On August 13, 2010, the Northwest Herald covered Johnsburg's vehicle impoundment law. If you have a Woodstock Public Library, you can read that article without having to cough up the Herald's fee to pull it from archives.
From the article, "Chief Keith VonAllmen said he was the architect behind a new nuisance ordinance that could force some convicted offenders to pay $500 if the village impounds their car during an arrest.
“We’re taking a more firm stance and saying, ‘We don’t want this happening here.’ ” VonAllmen said. “Hopefully, it acts as a deterrent.”

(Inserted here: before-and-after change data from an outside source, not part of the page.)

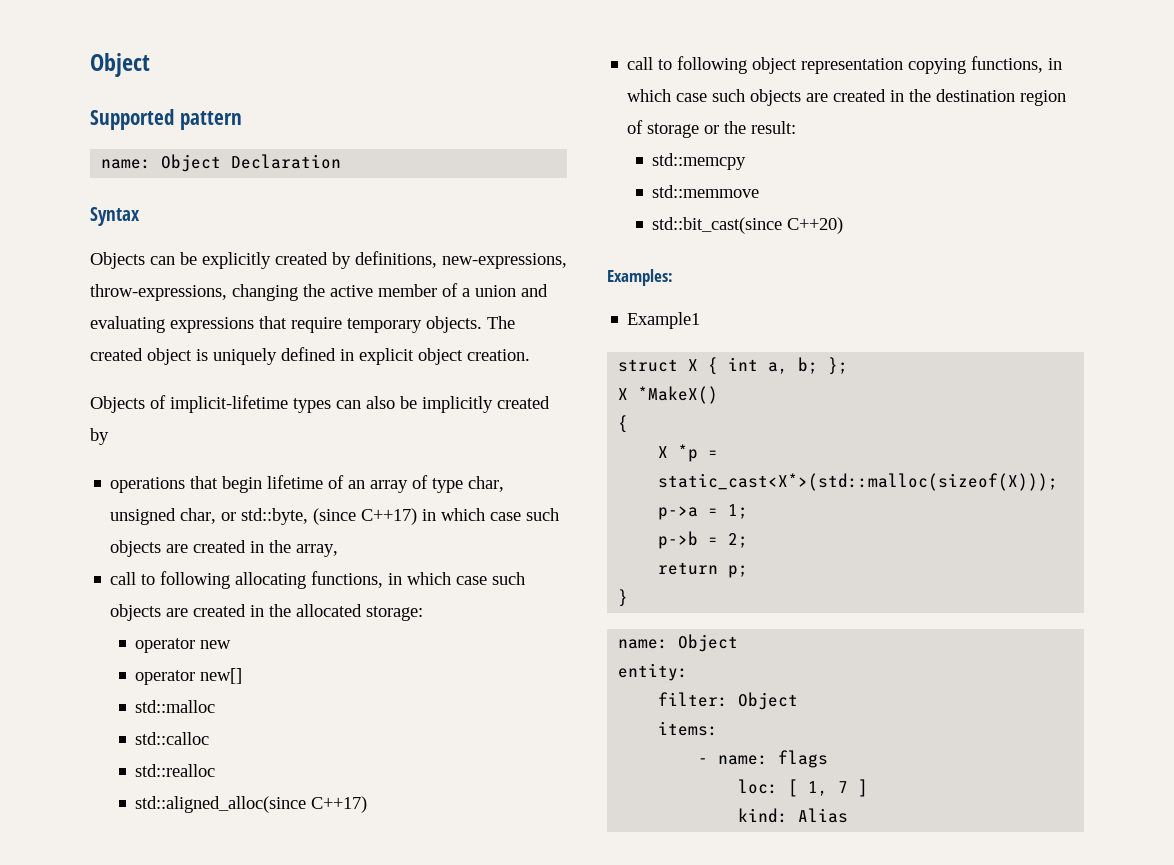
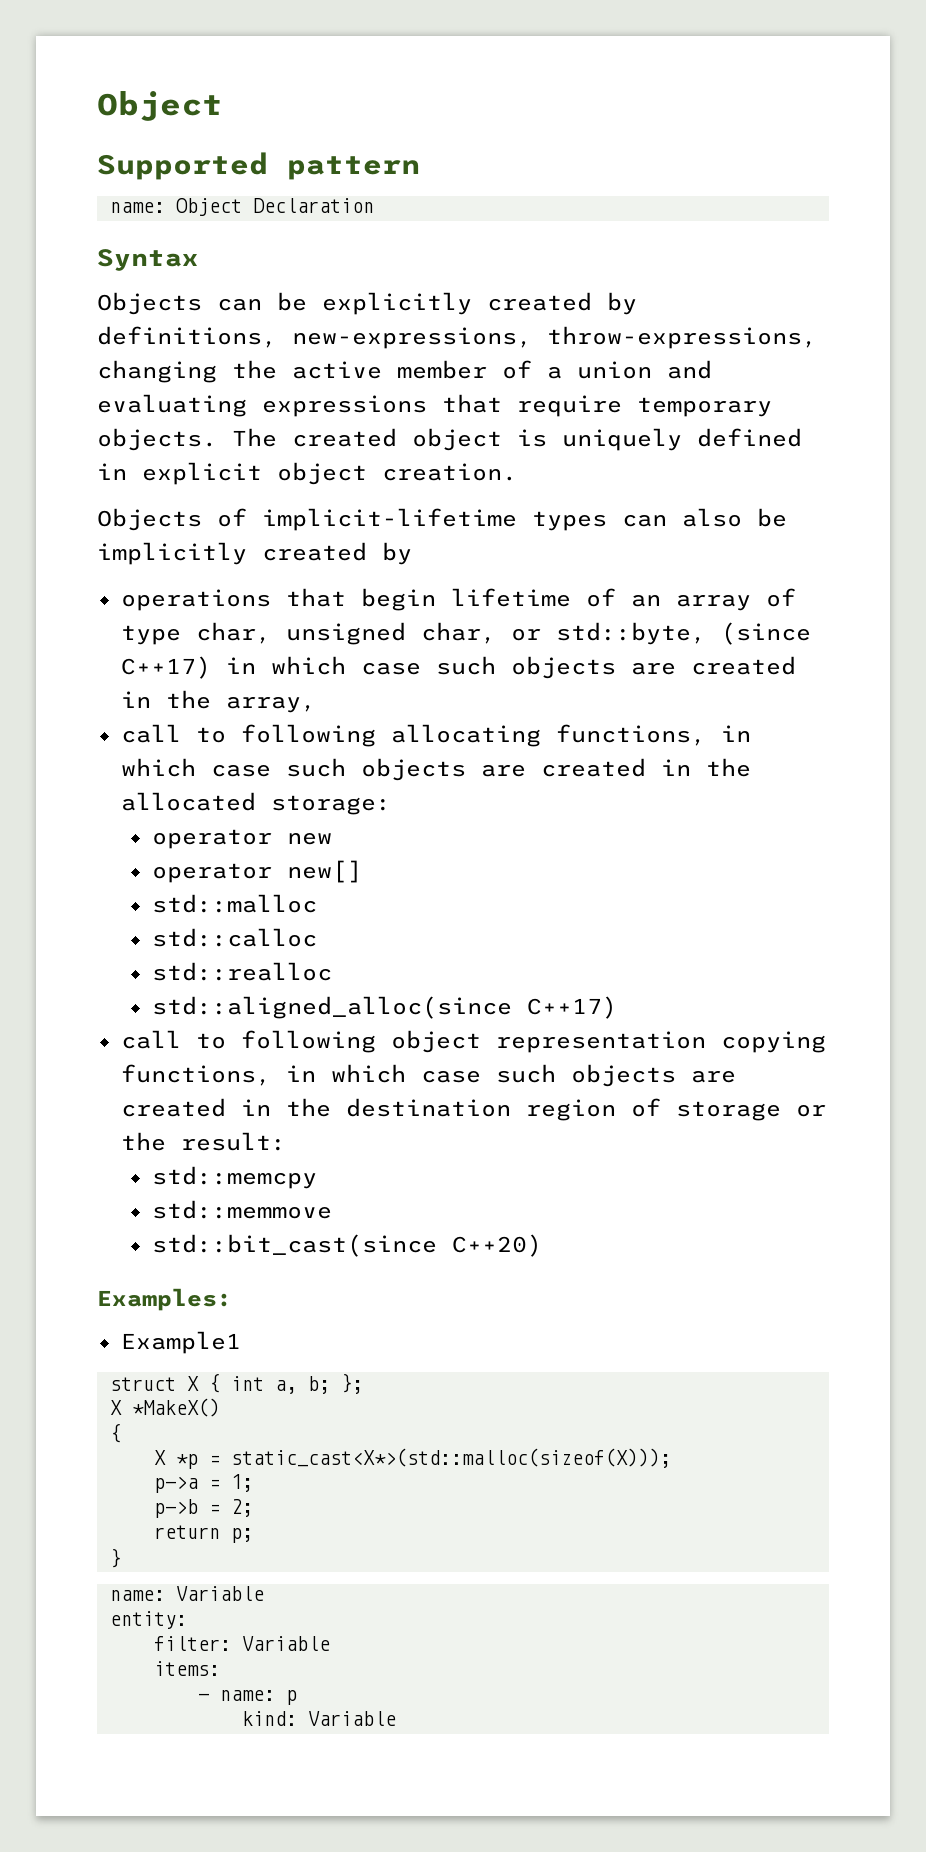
  }
- name: Object
+ name: Variable
- filter: Object
+ filter: Variable
- - name: flags
- loc: [ 1, 7 ]
+ - name: p
- kind: Alias
+ kind: Variable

Where did Woodstock's law come from? There is probably a letter from the City Manager to the City Council in the packet prepared for the January 17 City Council meeting. Presumably, the members of the City Council read it and understood it. They passed the new ordinance unanimously, without a single word of discussion or dissent. The packet is on file at the Library. You might drop by to read it.
A law only acts as a deterrent if you know about it ahead of time. Grabbing someone's car and hanging a $500 price tag on it (plus court costs, plus towing, plus storage fees) is not a deterrent.
Is Woodstock going to post signs on every road leading into the city? They think enough of the 30-minute parking restriction between 2AM-6AM to put up signs. Disregard that one and it used to cost you $5-10. Might be a little more now, but not $500. How about
OBEY LAWS OR ELSE
WE IMPOUND VEHICLES
$500 + TOW + STORAGE
Will ignorance and apathy prevail in Woodstock, as usual? Will residents decide to "take back our city"? Will residents insist on fair disclosure of punitive ordinances ahead of time with public comment invited and considered?
"All that's necessary for the forces of evil to win in the world is for enough good men to do nothing." ~ Edmund Burke (1729-1797)
OK, good men and women. It's time to do something!